What are the essential steps of your chosen sequencing methods? The essential steps are: (1) computational design of the DNA construct (promoters/RBS/genes/terminators plus plasmid features), (2) chemical DNA writing using cyclic solid-phase phosphoramidite synthesis to generate oligos, (3) assembly of oligos into longer gene-length fragments when needed, (4) cloning/packaging into a plasmid backbone for bacterial expression, and (5) sequence verification/quality control so the final plasmid matches the intended design. These steps reflect the standard phosphoramidite cycle used for oligo construction and the gene/plasmid workflow offered by commercial synthesis providers
What are the limitations of your writing method (if any) in terms of speed, accuracy, scalability?

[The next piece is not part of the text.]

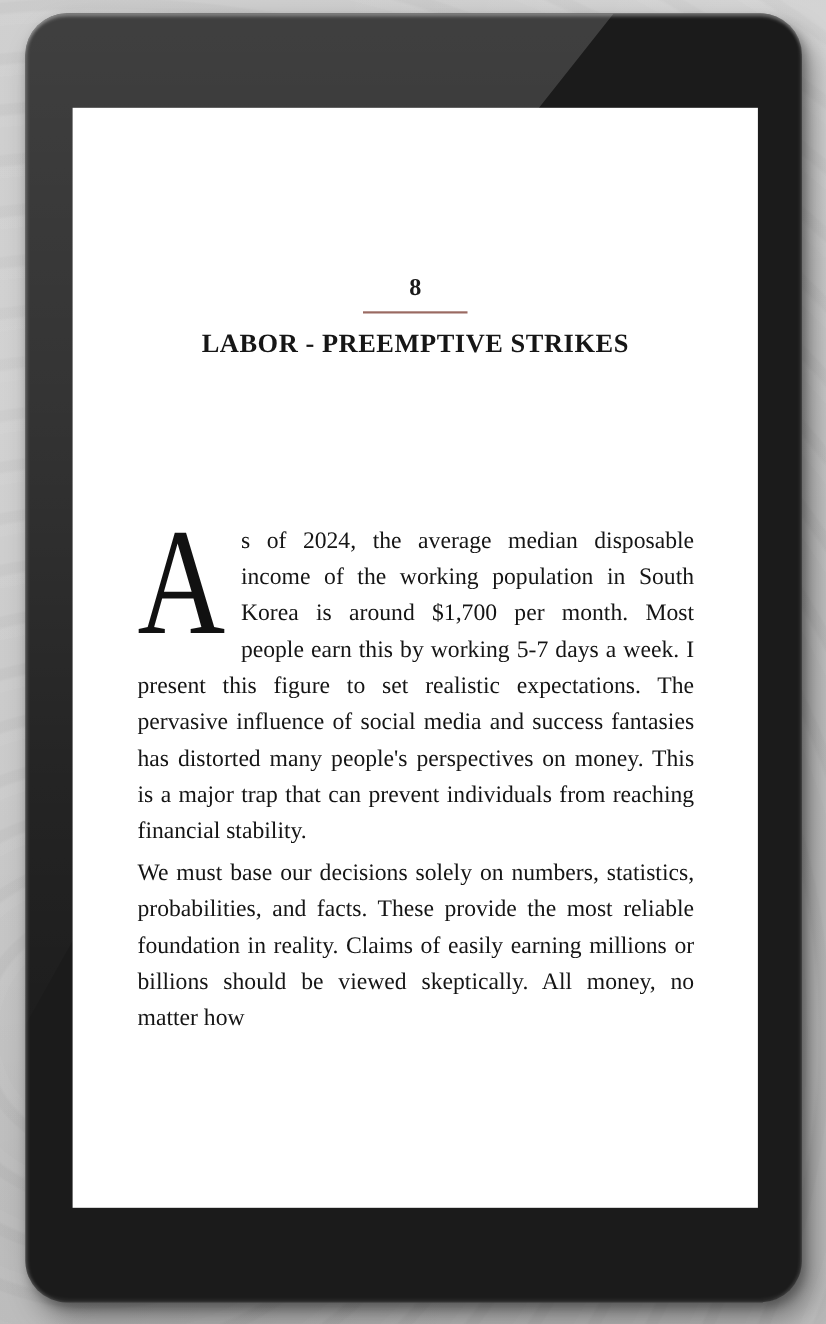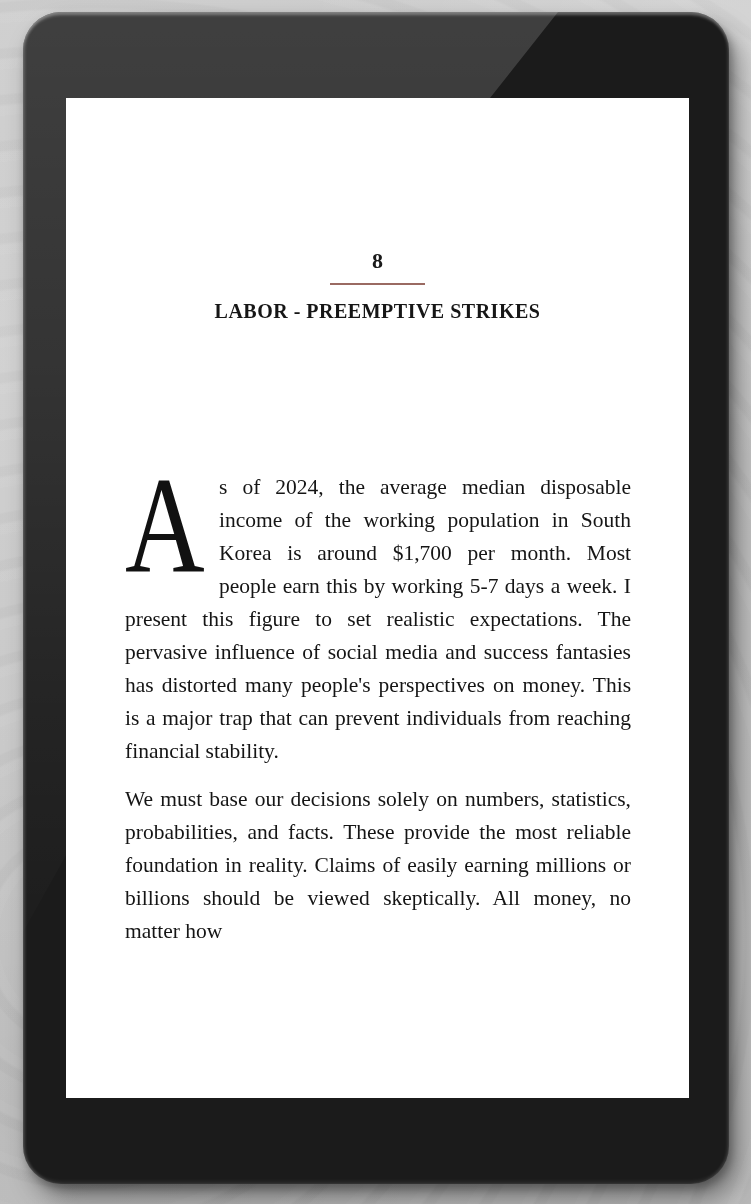"LABOR - PREEMPTIVE STRIKES" .chapter-title { font-size: 20px -> 24px }
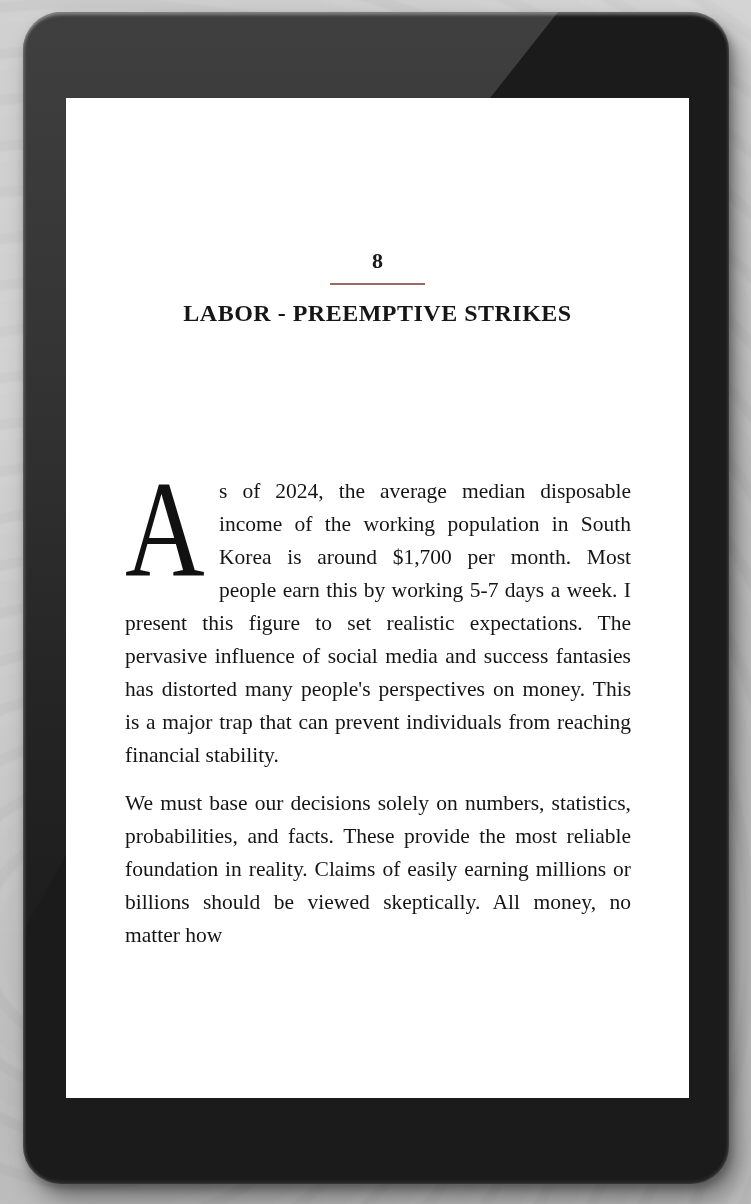"We must base our decisions" .para + .para { margin-top: 15px -> 5px }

A key limitation is that errors accumulate as DNA length increases, because each chemical base-addition step is not perfectly efficient; this means long constructs are more likely to contain substitutions or deletions and often require assembly from shorter pieces plus verification. In addition, although high-throughput synthesis platforms scale very well for many sequences in parallel, overall cost and turnaround time can still be bottlenecks for very large libraries or long, complex constructs, and certain sequence patterns (like repeats or extreme GC content) can reduce synthesis success and increase the need for troubleshooting or redesign

5.3 DNA Edit (i) What DNA would you want to edit and why? In class, George shared a variety of ways to edit the genes and genomes of humans and other organisms. Such DNA editing technologies have profound implications for human health, development, and even human longevity and human augmentation. DNA editing is also already commonly leveraged for flora and fauna, for example in nature conservation efforts, (animal/plant restoration, de-extinction), or in agriculture (e.g. plant breeding, nitrogen fixation). What kinds of edits might you want to make to DNA (e.g., human genomes and beyond) and why? I would want to edit human DNA SNPs that cause metabolic/cardiovascular disease, especially those that lead to very high LDL cholesterol and early heart disease risk, such as variants involved in familial hypercholesterolemia (FH). FH is commonly linked to harmful variants in LDLR (and sometimes related genes like APOB or PCSK9), and editing these could lower lifelong LDL exposure and reduce cardiovascular

(ii) What technology or technologies would you use to perform these DNA edits and why? Also answer the following questions:

How does your technology of choice edit DNA? What are the essential steps? In prime editing, a Cas9 nickase fused to a reverse transcriptase is guided to a specific DNA site by a pegRNA that also contains the template for the desired change; the system nicks DNA and then “writes” the corrected sequence, which cellular repair processes finalize into a stable edit. This avoids relying on the same double-strand-break repair competition that often makes precise HDR edits difficult
What preparation do you need to do (e.g. design steps) and what is the input (e.g. DNA template, enzymes, plasmids, primers, guides, cells) for the editing? The main preparation is selecting the exact SNP to fix (e.g., an LDLR pathogenic variant) and designing the appropriate guide/pegRNA to target it. The key inputs are the editor components (prime editor or base editor), the guide RNA(s), and the target human cells/tissue context (for cholesterol disorders this is often discussed in relation to the liver because it controls LDL metabolism).
What are the limitations of your editing methods (if any) in terms of efficiency or precision? Major limitations include variable editing efficiency, possible off-target changes or unintended byproducts, and the practical challenge of safe, effective delivery of the editing system to the correct tissue in humans.